The biggest threat I found, however, was also probably one of my favorite elements in the game. That was the climbing, jumping and what can only be described as hardcore parkour that is needed to traverse different areas of the various locations on the island. Sliding off a ledge that I had just jumped to and falling to my death was easily the way I died the most. It was at times a really fun rollercoaster of a game mechanic and at the same time one of the most frustrating parts of the game. Luckily the autosave feature never had me too far behind when restarting.

Now to the story. I admit that in the first 2-3 hours, after visiting a handful of locations and finding various letters and notes, I was still really confused as to what had happened on the island and what my role was in it. I am traditionally very bad at reading in-game literature but I was pleasantly surprised with how much I would come to enjoy putting it all together.

The further I went into the game the more and more I returned to my stash of notes, compared the dates and the author and started to piece together a narrative of the horrors that had occurred on the island prior to my arrival. It definitely became the most exciting part of the game and I am genuinely looking forward to finding all the letters and delving further into the story. I think I missed a few buildings early on so I will probably return to those before proceeding in the direction the map wants me to go. I must have all the stories first!

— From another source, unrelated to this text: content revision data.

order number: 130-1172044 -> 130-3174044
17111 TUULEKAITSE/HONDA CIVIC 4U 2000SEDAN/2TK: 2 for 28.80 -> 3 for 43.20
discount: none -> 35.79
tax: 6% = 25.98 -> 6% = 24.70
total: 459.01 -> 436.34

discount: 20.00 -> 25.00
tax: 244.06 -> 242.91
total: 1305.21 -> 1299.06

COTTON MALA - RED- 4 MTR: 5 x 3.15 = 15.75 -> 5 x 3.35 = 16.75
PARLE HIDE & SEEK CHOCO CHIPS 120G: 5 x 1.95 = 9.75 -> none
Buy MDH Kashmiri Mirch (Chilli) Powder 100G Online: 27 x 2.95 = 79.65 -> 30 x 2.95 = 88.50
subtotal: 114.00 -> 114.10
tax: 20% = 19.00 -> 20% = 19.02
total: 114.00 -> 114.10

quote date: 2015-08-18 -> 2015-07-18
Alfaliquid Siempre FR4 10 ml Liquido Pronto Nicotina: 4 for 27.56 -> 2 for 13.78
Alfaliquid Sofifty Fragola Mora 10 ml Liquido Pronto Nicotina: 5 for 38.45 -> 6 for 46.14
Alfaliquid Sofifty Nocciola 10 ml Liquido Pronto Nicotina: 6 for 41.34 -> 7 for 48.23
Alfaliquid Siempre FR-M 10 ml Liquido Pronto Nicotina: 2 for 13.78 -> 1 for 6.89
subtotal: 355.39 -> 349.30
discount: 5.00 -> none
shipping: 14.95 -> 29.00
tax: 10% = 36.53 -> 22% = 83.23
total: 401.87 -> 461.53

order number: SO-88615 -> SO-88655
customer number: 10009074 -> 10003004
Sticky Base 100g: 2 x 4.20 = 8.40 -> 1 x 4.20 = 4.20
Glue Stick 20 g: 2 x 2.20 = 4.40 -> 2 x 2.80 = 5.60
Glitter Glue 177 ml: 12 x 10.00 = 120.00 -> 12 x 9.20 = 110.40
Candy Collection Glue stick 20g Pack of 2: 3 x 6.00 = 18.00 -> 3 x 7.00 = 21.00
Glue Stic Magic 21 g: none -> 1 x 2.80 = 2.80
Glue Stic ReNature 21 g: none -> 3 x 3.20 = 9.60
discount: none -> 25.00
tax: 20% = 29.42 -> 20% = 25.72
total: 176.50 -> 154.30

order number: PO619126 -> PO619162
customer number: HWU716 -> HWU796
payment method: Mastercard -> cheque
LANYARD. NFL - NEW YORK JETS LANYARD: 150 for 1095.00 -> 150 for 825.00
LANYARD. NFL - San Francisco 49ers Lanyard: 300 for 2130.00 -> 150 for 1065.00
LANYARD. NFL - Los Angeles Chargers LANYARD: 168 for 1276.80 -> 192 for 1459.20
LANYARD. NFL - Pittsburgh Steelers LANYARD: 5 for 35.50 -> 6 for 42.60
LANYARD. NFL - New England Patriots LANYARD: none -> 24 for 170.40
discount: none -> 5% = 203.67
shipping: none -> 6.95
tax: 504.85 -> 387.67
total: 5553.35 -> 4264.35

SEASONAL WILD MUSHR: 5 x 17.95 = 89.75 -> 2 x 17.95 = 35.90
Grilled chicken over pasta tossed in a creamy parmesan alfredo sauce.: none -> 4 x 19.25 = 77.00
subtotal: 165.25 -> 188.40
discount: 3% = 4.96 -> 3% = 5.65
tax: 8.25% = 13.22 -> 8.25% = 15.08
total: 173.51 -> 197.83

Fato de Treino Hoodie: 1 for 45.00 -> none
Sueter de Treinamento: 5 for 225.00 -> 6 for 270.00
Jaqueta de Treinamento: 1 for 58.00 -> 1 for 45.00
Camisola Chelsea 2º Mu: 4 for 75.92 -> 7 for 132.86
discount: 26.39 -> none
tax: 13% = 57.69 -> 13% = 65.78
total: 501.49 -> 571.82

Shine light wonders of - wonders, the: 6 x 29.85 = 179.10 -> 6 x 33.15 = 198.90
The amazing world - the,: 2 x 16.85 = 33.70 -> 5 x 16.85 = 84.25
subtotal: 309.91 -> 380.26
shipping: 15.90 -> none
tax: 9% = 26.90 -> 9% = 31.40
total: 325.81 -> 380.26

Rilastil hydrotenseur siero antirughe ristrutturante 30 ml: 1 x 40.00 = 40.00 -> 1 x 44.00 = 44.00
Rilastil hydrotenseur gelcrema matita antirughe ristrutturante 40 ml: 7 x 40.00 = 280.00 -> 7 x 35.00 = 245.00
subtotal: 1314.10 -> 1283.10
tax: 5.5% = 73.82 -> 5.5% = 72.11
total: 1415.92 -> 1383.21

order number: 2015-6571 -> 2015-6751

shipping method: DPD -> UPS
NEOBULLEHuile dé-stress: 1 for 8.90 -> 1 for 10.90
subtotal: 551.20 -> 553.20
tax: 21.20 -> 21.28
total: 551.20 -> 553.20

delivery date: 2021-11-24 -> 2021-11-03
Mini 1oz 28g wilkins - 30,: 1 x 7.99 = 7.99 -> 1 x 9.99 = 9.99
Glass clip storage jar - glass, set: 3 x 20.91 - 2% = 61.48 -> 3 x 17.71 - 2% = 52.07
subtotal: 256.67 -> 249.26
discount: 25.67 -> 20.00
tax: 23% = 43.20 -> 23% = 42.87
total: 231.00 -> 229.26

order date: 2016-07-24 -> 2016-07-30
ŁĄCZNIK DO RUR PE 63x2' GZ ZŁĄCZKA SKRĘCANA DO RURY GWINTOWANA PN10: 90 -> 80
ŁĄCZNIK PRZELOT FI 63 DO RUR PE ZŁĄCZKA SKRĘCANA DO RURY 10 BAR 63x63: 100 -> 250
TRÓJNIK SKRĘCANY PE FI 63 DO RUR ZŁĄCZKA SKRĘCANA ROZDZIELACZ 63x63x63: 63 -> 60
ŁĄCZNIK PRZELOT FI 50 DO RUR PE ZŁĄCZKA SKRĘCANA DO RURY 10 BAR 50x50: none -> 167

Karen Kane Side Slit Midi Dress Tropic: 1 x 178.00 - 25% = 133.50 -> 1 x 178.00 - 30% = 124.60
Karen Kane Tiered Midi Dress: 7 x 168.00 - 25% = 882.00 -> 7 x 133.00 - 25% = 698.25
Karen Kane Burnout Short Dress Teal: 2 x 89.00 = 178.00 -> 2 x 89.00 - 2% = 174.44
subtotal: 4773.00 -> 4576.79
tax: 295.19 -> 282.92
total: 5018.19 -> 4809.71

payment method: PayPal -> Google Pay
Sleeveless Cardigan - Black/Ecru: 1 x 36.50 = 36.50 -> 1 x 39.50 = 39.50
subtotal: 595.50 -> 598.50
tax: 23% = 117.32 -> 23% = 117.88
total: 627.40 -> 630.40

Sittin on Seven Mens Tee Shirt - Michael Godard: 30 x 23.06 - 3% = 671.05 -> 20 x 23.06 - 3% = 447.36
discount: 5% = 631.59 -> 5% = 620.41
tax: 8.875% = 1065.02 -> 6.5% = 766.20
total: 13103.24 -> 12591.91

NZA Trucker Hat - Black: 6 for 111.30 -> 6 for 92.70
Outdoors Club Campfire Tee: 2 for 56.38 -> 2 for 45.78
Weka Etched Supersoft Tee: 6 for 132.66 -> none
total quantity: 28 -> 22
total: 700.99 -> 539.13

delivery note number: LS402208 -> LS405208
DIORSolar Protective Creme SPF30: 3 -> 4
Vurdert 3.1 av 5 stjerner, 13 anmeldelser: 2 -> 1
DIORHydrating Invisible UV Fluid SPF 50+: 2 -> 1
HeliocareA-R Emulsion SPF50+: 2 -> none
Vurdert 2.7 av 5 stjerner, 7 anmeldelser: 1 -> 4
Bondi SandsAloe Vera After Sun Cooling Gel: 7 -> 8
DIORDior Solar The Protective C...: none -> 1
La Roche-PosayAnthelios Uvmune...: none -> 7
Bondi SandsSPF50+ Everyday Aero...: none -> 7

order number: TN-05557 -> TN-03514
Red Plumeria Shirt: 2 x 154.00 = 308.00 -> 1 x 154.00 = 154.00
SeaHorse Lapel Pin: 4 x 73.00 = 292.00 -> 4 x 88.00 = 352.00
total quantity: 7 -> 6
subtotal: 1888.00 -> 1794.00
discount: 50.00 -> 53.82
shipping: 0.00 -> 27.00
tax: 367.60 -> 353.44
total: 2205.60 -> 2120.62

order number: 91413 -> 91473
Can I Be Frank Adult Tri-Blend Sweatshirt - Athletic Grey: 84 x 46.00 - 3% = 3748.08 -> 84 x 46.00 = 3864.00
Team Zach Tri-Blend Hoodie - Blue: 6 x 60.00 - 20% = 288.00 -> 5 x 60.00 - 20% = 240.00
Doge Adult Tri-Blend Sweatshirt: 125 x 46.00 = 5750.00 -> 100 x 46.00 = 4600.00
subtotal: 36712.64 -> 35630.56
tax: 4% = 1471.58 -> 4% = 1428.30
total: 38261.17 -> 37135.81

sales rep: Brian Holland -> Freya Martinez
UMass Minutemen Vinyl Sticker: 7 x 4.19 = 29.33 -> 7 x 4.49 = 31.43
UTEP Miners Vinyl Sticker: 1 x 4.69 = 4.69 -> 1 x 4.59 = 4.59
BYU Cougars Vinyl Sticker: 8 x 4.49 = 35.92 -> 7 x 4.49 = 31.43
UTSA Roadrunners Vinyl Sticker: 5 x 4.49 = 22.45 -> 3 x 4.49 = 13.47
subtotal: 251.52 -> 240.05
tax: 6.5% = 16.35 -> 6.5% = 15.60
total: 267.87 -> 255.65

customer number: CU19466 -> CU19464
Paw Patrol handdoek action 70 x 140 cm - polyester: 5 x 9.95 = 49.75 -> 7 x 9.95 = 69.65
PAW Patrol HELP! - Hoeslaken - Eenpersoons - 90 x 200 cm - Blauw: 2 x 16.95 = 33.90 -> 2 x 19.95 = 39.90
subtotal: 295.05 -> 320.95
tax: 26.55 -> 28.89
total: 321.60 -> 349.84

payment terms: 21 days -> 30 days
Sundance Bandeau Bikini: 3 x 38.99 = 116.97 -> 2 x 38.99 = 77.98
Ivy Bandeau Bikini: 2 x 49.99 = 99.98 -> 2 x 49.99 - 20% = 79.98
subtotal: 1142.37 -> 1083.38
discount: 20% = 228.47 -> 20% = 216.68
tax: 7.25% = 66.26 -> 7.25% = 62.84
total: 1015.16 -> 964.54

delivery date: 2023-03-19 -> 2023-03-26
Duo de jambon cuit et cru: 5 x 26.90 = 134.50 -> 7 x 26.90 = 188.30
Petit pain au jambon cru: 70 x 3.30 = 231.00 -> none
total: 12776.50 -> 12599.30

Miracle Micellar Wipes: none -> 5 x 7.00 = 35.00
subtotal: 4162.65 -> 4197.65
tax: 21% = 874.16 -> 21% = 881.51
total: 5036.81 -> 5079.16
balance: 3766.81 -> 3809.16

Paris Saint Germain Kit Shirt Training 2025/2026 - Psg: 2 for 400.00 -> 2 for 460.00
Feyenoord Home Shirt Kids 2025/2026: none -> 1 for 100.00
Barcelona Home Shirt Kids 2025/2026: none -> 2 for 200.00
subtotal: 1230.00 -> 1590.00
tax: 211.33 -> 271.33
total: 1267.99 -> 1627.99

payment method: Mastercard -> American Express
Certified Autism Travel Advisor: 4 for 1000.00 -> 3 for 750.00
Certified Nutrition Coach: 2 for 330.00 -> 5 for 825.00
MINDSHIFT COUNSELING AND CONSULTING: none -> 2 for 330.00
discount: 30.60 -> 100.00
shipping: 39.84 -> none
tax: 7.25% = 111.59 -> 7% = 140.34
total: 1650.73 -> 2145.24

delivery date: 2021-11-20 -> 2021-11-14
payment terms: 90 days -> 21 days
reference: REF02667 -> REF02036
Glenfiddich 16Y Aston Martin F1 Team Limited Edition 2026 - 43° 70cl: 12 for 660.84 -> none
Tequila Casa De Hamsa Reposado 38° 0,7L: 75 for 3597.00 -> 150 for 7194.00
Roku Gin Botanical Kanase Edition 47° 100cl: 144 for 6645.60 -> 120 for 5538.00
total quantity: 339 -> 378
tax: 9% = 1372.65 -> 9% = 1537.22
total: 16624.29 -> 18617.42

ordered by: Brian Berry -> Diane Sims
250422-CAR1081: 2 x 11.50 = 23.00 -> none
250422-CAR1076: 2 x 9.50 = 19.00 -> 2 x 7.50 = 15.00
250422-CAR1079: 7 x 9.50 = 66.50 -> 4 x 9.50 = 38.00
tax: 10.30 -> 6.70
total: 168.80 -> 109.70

Gore played a very vital part in showing me what a horrible ordeal the residents of the island had endured. There are quite literally some very visceral horror scenes that I discovered in almost every new location and often in between. In saying that, there didn’t seem to be any “jump scare” encounters which suited me fine and just seeing the aftermath of the recent events was enough to keep me both horrified and engaged in the mystery.

For me, Die Young has a real shot at being a surprise hit in the genre. I had never heard of the game before receiving the opportunity to review it and I think it is a really fleshed out experience. Although confusing to begin with, I was rewarded after a couple of hours with some really intriguing story and a mystery that has me hooked. I will definitely be returning to the island to find out what else it has in store for me and to find out why I was sleeping in the bottom of a well. I hope my friends are alright. Something tells me that is wishful thinking.

This review utilised a PS4 key provided by the publisher. Die Young is available now on Steam and PlayStation stores.